Spam on social networks has always been a problem, and most likely always will be, as the arms race between methods of posting spam and those that detect them rages on. People spend a lot of time building features for specific domains they plug into traditional machine learning techniques, in which those techniques assume their data to be independent and identically distributed (IID). These models can be very effective, but leave a potentially large source of relational information un-exploited.
The idea of relational reasoning is straightforward: knowing something about one data point can tell you something about other data points related to that one.
Since it is virtually impossible to eliminate spam completely (depending on your definition of spam in the first place), we should at least try to increase the pain and difficulty of successfully posting spam to as a high a level as possible. This means effectively incorporating all sources of meaningful information to detect spam. So how can we do this?
One way, which has proven to be effective, is to predict all related messages at the same time using a joint prediction model such as a Markov network where independent model predictions are propagated with, but these are few and far between and are usually domain specific and shown to work only over a small number of messages.
If this method of joint prediction truly is more effective at detecting spam, then it seems we should push for more wide-spread adoption of this approach. Unfortunately, there are no general best practices about when and how to use a relational model.

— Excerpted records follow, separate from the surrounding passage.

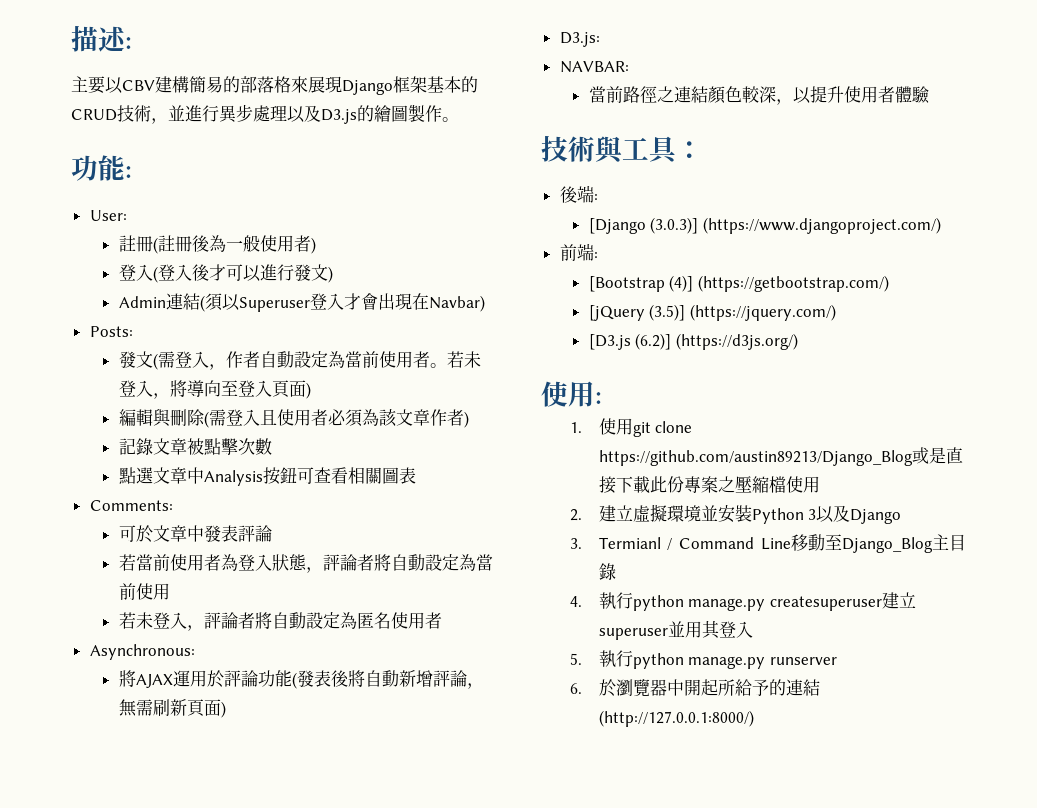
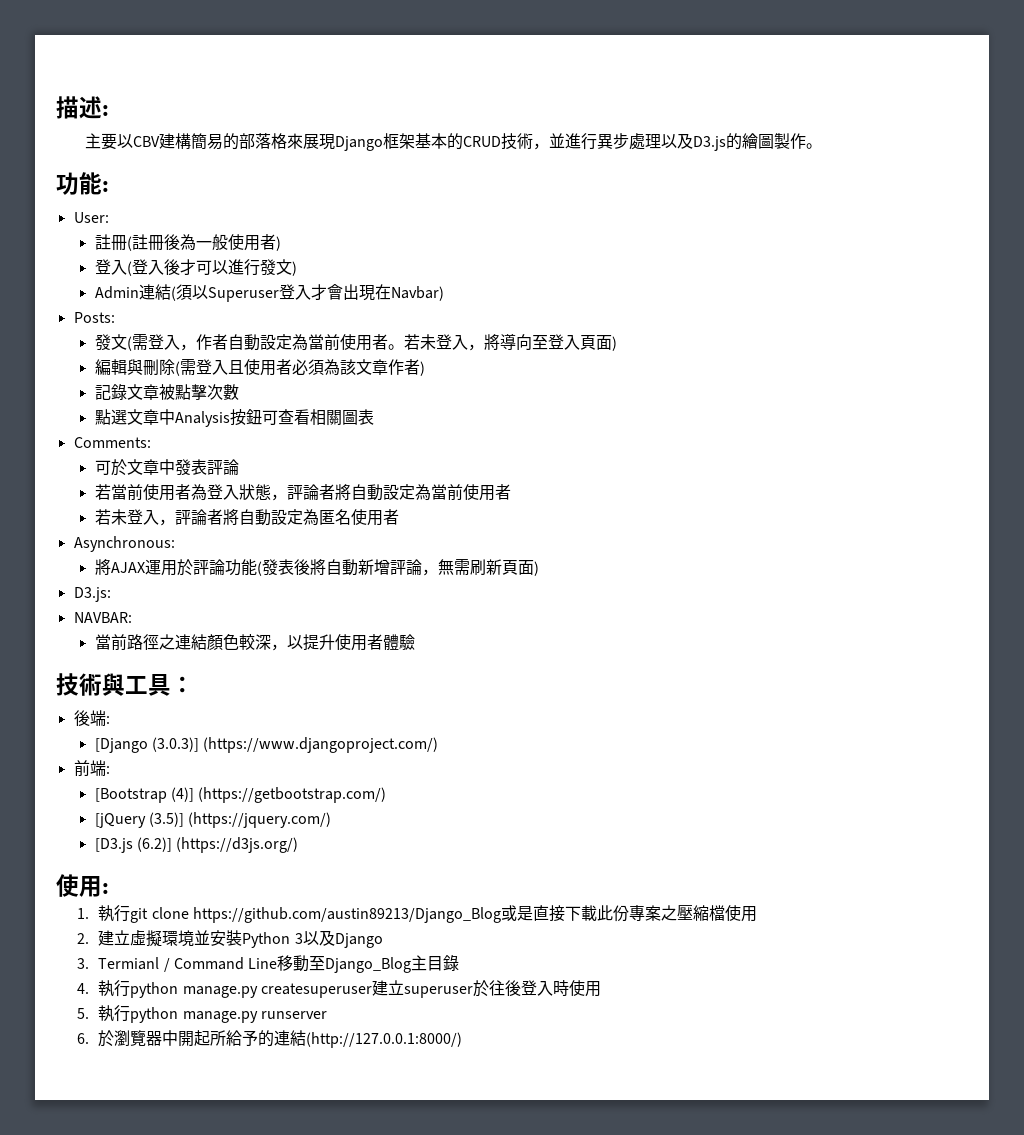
- 若當前使用者為登入狀態，評論者將自動設定為當前使用
+ 若當前使用者為登入狀態，評論者將自動設定為當前使用者
- 1.使用git clone https://github.com/austin89213/Django_Blog或是直接下載此份專案之壓縮檔使用
+ 1.執行git clone https://github.com/austin89213/Django_Blog或是直接下載此份專案之壓縮檔使用
- 4.執行python manage.py createsuperuser建立superuser並用其登入
+ 4.執行python manage.py createsuperuser建立superuser於往後登入時使用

This blog post analyzes three separate but similar domains: Souncloud, Youtube, and Twitter. After an in-depth look at the data, we want to answer questions such as: can relational modeling provide any benefit to that domain? If so, how much benefit? how does one choose which relations to exploit? Is joint modeling the most effective way to capture this information? When does relational modeling not work?
We provide analysis to help answer these questions and develop a general framework to easily test and incorporate any relation into a flexible model that can scale to jointly predict millions of messages at a time.